The Best (and Worst) Dad Jokes for Adults 👋

Get ready for some grown-up laughs with our collection of dad jokes for adults! These jokes take the classic dad humor up a notch with clever twists, puns, and humor that’s perfect for an older audience. Whether you’re sharing them at a dinner party or just looking for a laugh, our dad jokes for adults deliver the perfect blend of wit and charm. Explore our collection of adult-friendly dad jokes that are sure to leave you laughing!

hard to find coins, hard to find killer... A rare coin dealer was found dead in his shop on thursday morning.Police said he was beaten 'cent-less...'

How many Buzzfeed writers does it take to turn on an electric chair? Ten. But number four will shock you.

What did the right leg say to the left leg? Don’t talk the guy in the middle. He’s a dick.

What do you call a bunch of whites guys sitting on a bench? The NBA

These long quarantines have been so difficult for many marriages. Luckily for me I have an amazing wife. Just last night I woke up to her firmly pressing a pillow against my face to protect me from Covid-19.

Why we rarely see male live streaming masturbation like camgirls? Because the stream ends in 2 minutes!

Jussie Smollett told me he was feeling bad about recent mistakes... I told him not to beat himself up too badly.

A woman came home, screeching her car into the driveway, and ran into the house. She slammed the door and shouted at the top of her lungs, “Honey, pack your bags. I won the lottery!” The husband said, “Oh my God! What should I pack, beach stuff or mountain stuff?” “Doesn't matter”' she said. “Just get out.”

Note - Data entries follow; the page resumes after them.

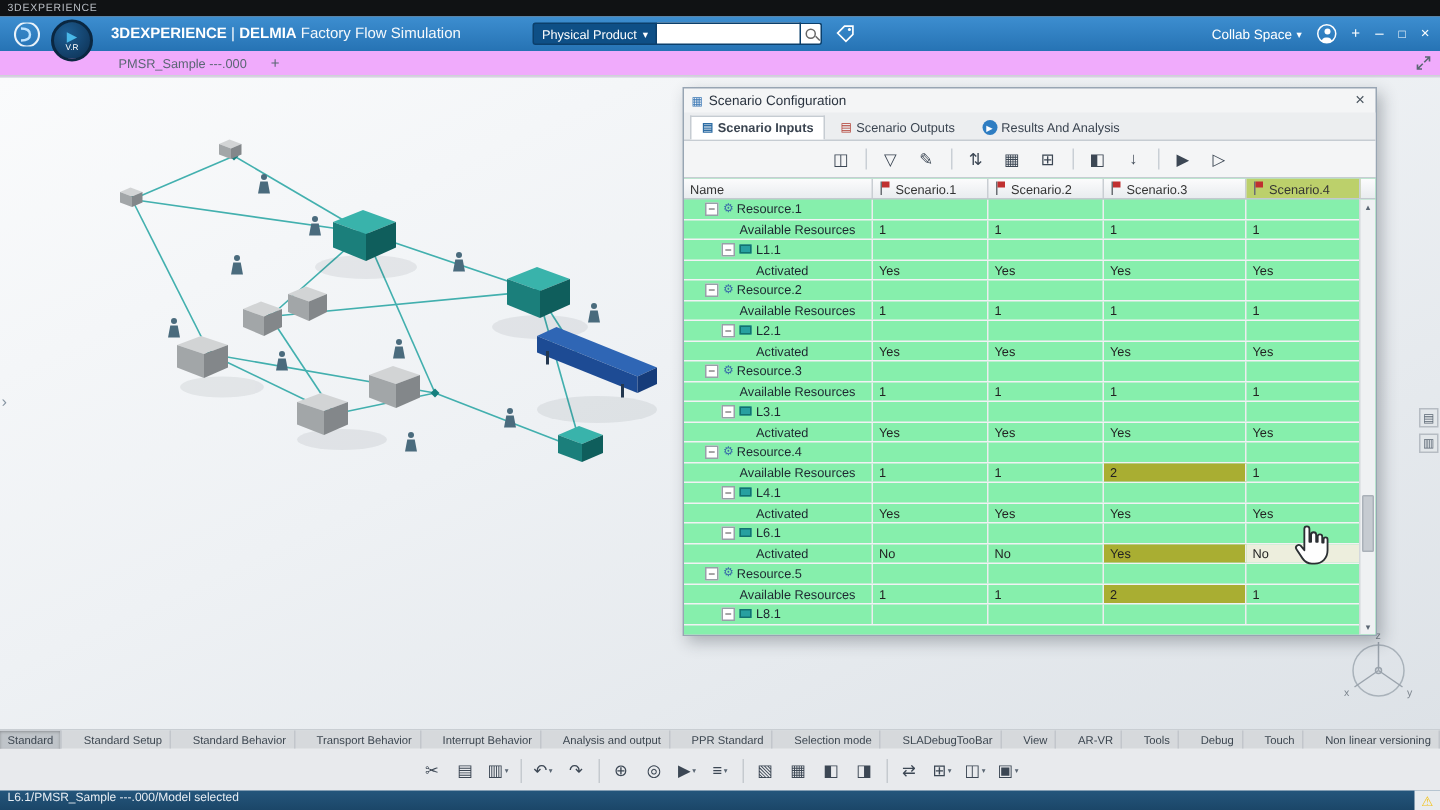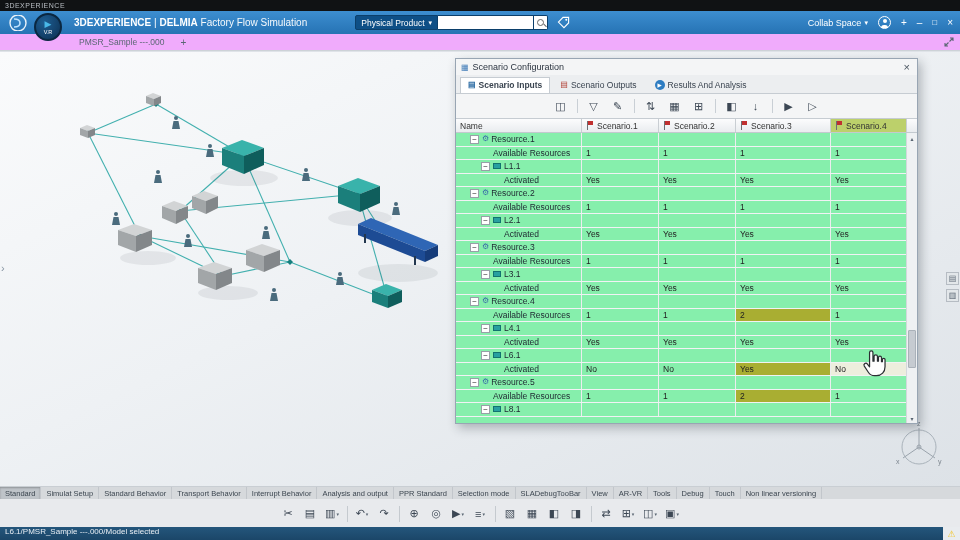--- a/index.html
+++ b/index.html
@@ -80,7 +80,7 @@
 .v-thumb{position:absolute;left:1px;width:8px;height:38px;top:68%;background:#c6cbd1;border:1px solid #aab1b9;border-radius:1px;cursor:grab}
 
 .bottombar{position:absolute;left:0;right:0;bottom:13px;height:41px;background:#e8eaed;border-top:1px solid #c9ced3}
-.btabs{height:12px;display:flex;justify-content:flex-start;align-items:stretch;background:#d6d9dc;font-size:7.5px;color:#3c4650}
+.btabs{height:12px;display:flex;justify-content:space-between;align-items:stretch;background:#d6d9dc;font-size:7.5px;color:#3c4650}
 .btab{padding:0 5px;display:flex;align-items:center;border-right:1px solid #c2c6cb;cursor:pointer;white-space:nowrap}
 .btab.active{background:#bfc4c9;box-shadow:inset 0 1px 2px rgba(0,0,0,.25)}
 .bicons{height:29px;display:flex;align-items:center;justify-content:center;gap:1px}

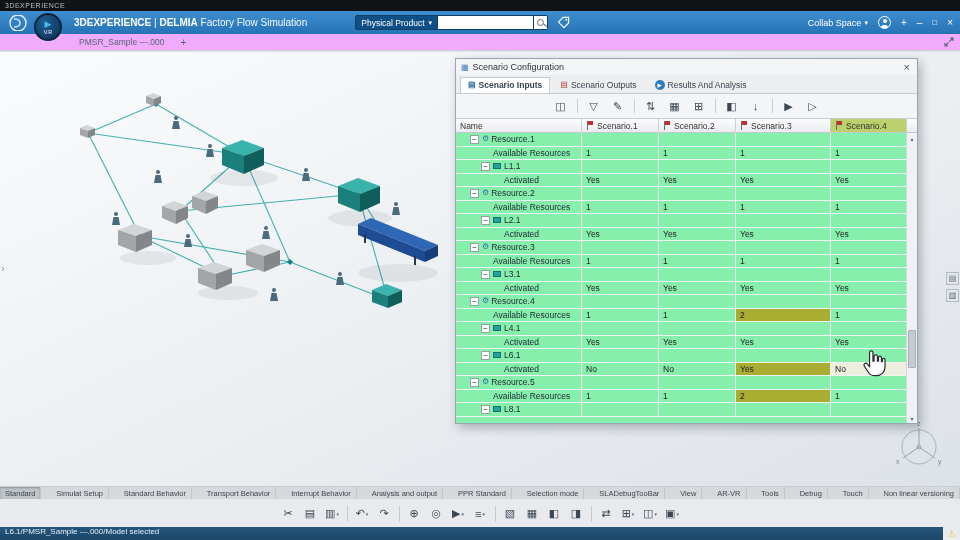--- a/index.html
+++ b/index.html
@@ -563,7 +563,7 @@
   <div class="bottombar">
     <div class="btabs">
         <div class="btab active">Standard</div>
-        <div class="btab">Simulat Setup</div>
+        <div class="btab">Standard Setup</div>
         <div class="btab">Standard Behavior</div>
         <div class="btab">Transport Behavior</div>
         <div class="btab">Interrupt Behavior</div>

President Trump was recently handed a document, which he claims shows the most amount of red, ever, during an election year. What he didn't tell you was that it was the balance sheet of his most recent IRS business filings.

Why can't the Kardashians swim at the beach? Because plastic is bad for the ocean.

Star Wars Trivia: What is the internal Temperature of a TaunTaun? .......Luke-Warm

I headed out before dawn today and braved some insane crowds, to snag some Black Friday deals. The only thing I think I scored was a case of COVID-19.

Give a man a plane ticket and he flies for the day. Push him out of the plane at 3,000 feet and he’ll fly for the rest of his life.

Just got back from a job interview where I was asked if I could perform under pressure. I said I wasn’t too sure about that but I could do a wicked 'Bohemian Rhapsody.'

After an unsuccessful harvest, why did the farmer decide to try a career in music? Because he had a ton of sick beets.